◆ **TO DO**
Among the entries below, take the line with "tax: 119.78 -> 112.84" and the line with "balance: 418.68 -> 377.04", and output them and every line between them exactly, with nothing else.

◆ **MATERIAL FOR THIS EXERCISE**
"""
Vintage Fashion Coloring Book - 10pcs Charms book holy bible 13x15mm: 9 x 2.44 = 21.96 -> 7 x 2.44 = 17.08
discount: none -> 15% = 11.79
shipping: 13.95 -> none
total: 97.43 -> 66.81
"""
"""
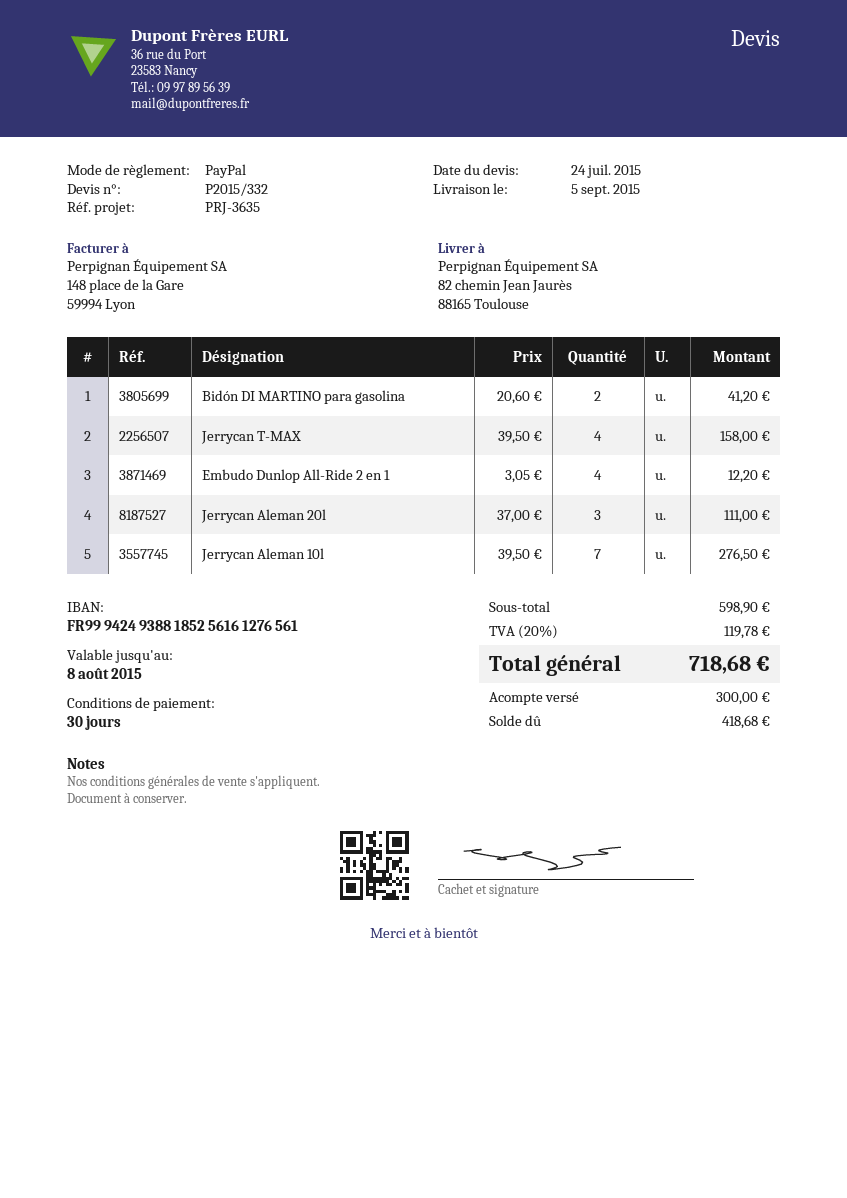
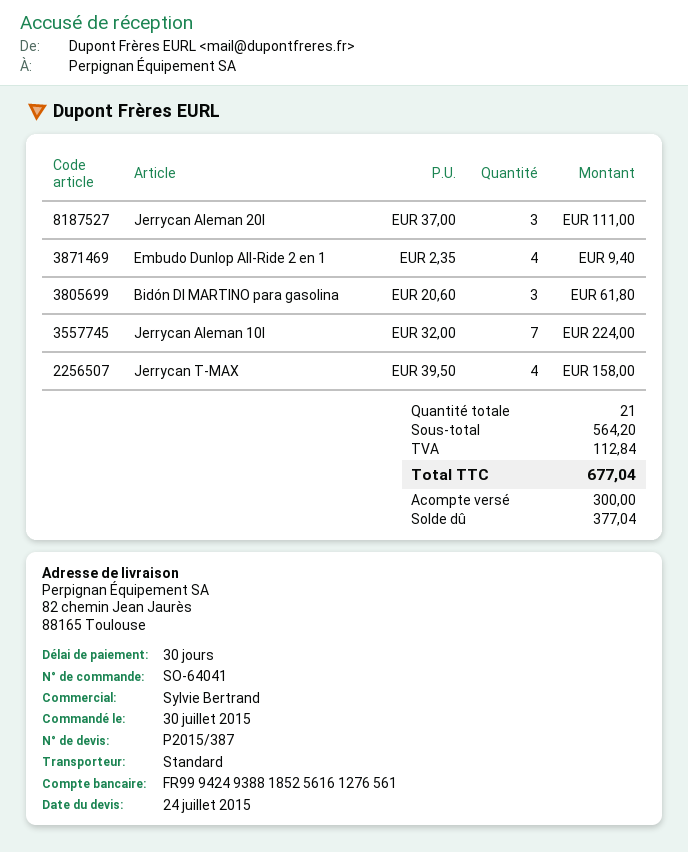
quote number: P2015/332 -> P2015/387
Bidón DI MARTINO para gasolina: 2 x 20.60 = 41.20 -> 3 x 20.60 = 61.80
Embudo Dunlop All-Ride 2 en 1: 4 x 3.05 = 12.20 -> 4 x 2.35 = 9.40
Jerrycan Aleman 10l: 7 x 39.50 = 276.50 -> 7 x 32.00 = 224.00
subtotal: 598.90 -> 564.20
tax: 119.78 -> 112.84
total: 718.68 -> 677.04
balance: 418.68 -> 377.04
"""
◆ **RESPONSE BELOW**
tax: 119.78 -> 112.84
total: 718.68 -> 677.04
balance: 418.68 -> 377.04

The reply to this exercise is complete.